Measuring Correlation, Association, Reliability and Validity

# Part 1: The McNemar Test of Symmetry[1]

This chapter is presented in 2 parts. In the first part, we explore the McNemar Chi-Square Test of Symmetry, where the notion of symmetry is based on the 2 x 2 chi-square comparing elements on the diagonal axis from top left to bottom right, against the off-diagonal elements from bottom left to top-right.  In the second part, we explore the question, if we do not observe a significant difference between two measures based on the calculations of the McNemar Chi-Square test, then should we expect that there is an implicit association between the two measures?

Building on the concept of association between independently measured outcome variables, the 2 x 2 table can also be used to organize our data so that we can test the association between the outcome on one variable against the outcome on another variable.

Field testing, whereby we collect data in real-world research applications to evaluate constructs that we would normally see in laboratory tests are often used in health research to evaluate community-based samples.  In health research, there are several opportunities to compare field test variables against suggested gold standard variables to determine how closely the field test outcomes match that which we would expect to observe from more controlled laboratory measures.

For example, in measuring the fitness levels within a community, it may not be practical to have every person in the community perform a laboratory-based treadmill exercise test that would evaluate the precise level of maximal oxygen consumption — a measure of cardiorespiratory fitness capacity (VO2 max ml/kg min). Rather, we can simply recruit a sample of individuals and ask them to perform a one-mile walk test using a planned procedure in which we confirm the distance travelled and the time taken to walk the distance. Combining this information with their height, weight and heart rate response while performing the walk will provide reliable evidence to accurately predict the individual’s oxygen consumption capacity – their VO2 max (ml/kg min).

The one-mile walk test is considered to be an efficient field test to provide accurate predictions of an individual’s oxygen consumption capacity because the outcomes on such a test have been compared to laboratory estimates of VO2 max (ml/kg min) and verified by several independent researchers. A simple way to test the notion of an association between a field test and a laboratory test is to have a group of individuals complete both tests and then measure the relationship between the combined outcome measures.
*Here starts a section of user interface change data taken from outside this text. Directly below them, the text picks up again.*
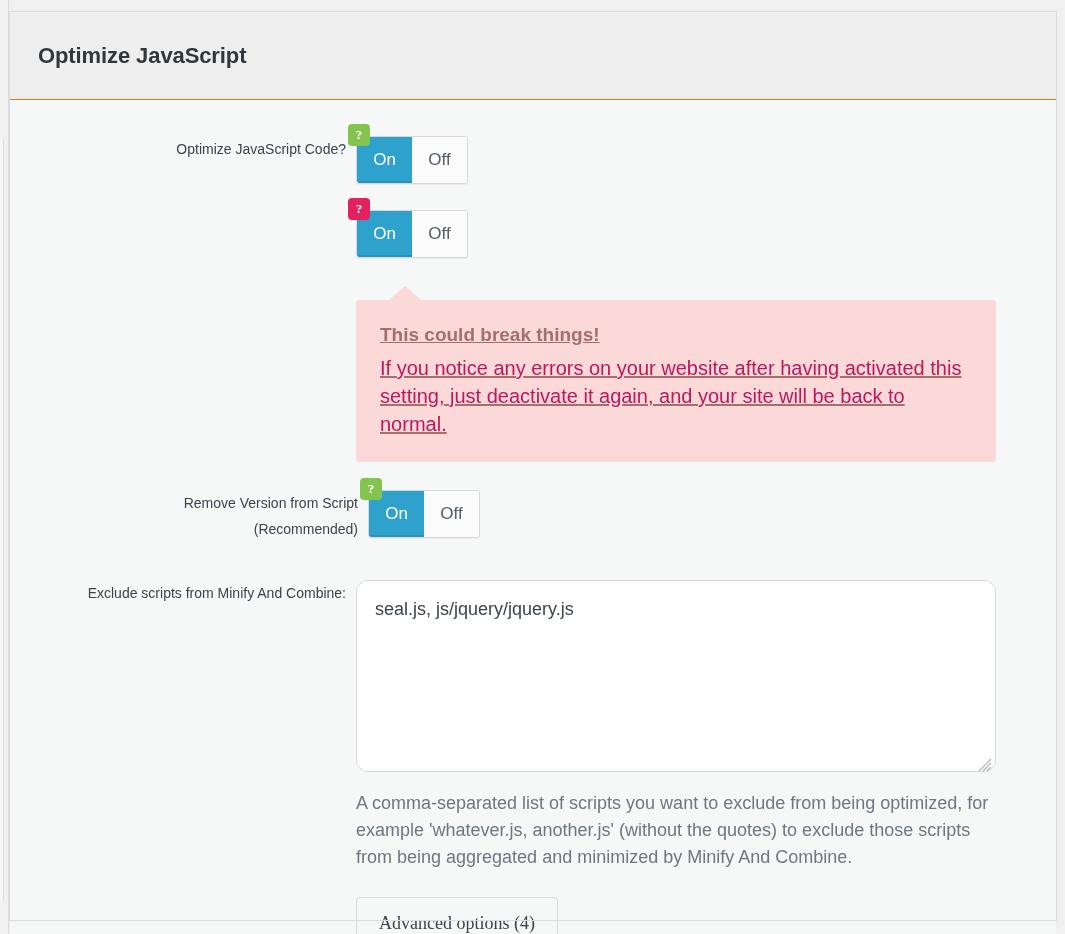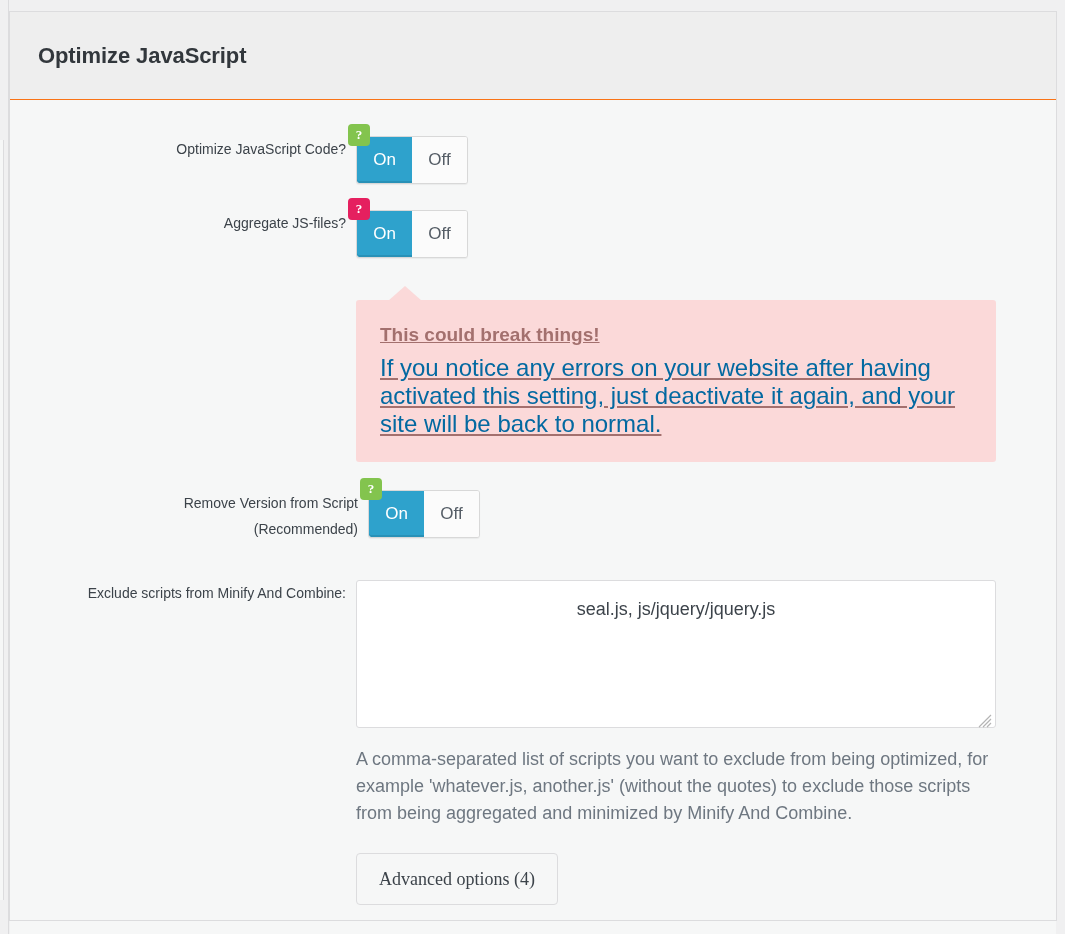"Aggregate JS-files?" span.label-text { html: <span>Aggregate JS-files?</span> -> none }
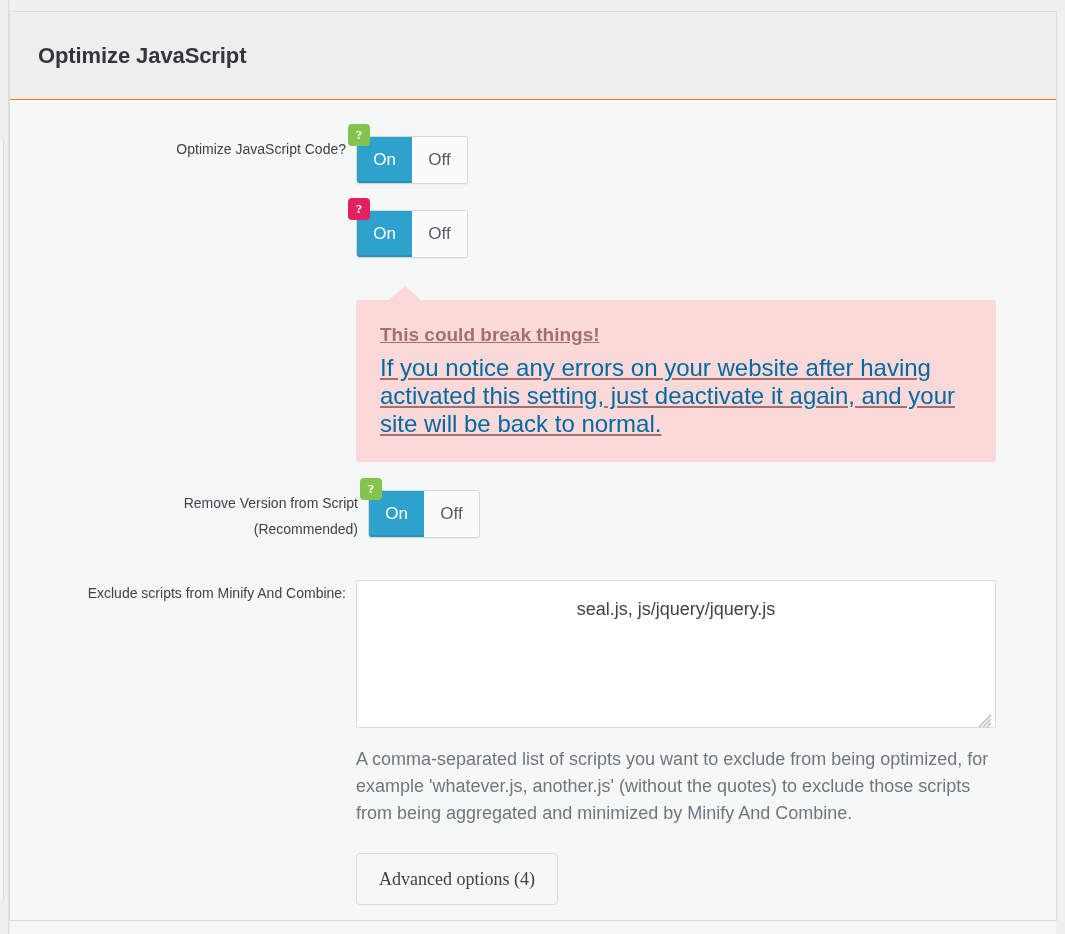"If you notice any errors" .callout-body { color: #0369a1 -> #be185d; font-size: 24px -> 20px }
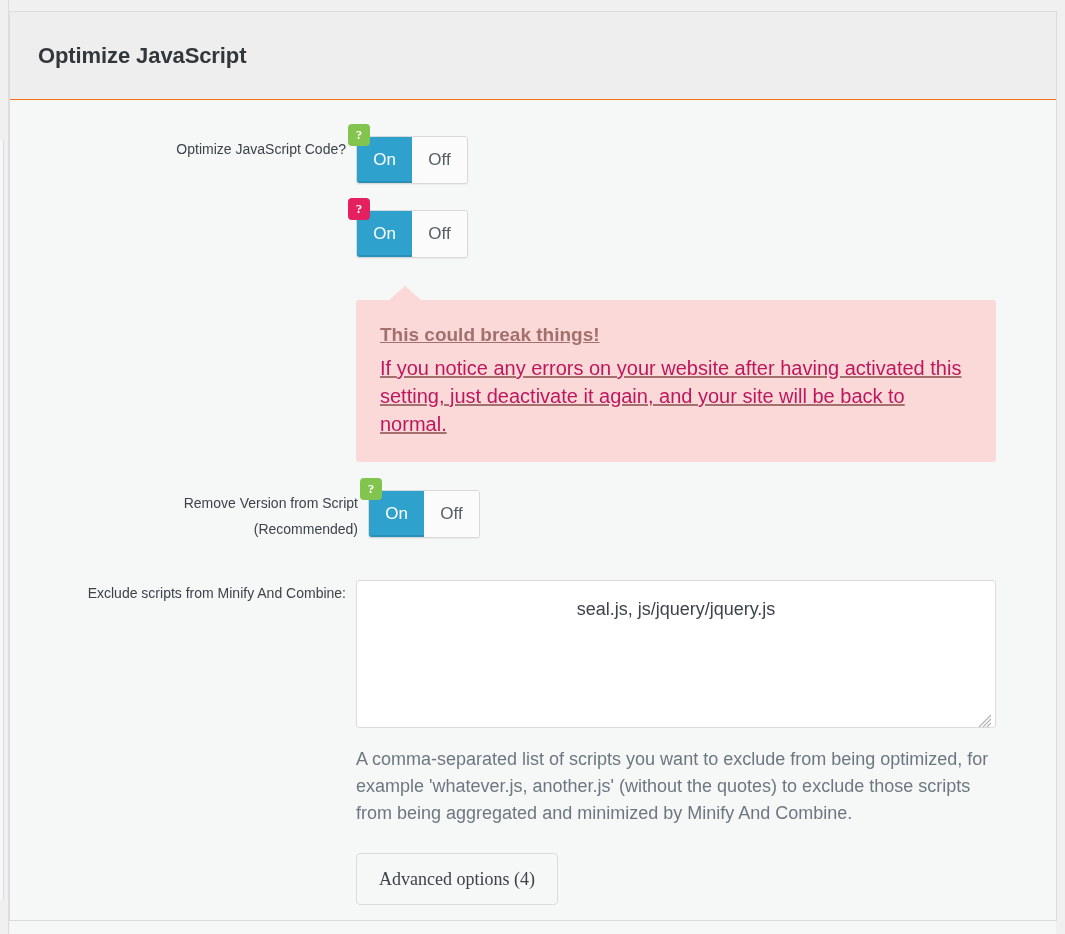"seal.js, js/jquery/jquery.js" textarea.exclude-box { border-radius: 3px -> 12px; height: 148px -> 192px; text-align: center -> none }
That is, to organize the data as pairs of outcomes and then determine the ratio of the number of concordant or expected pairs against the number of discordant pairs.

In the application of the McNemar Chi-Square test,  use the following diagram to organize the association between a given field test response and a corresponding laboratory test response.  The organization of these outcomes provides the data that are used to calculate the chi-square statistic (based on a 2 x 2 design).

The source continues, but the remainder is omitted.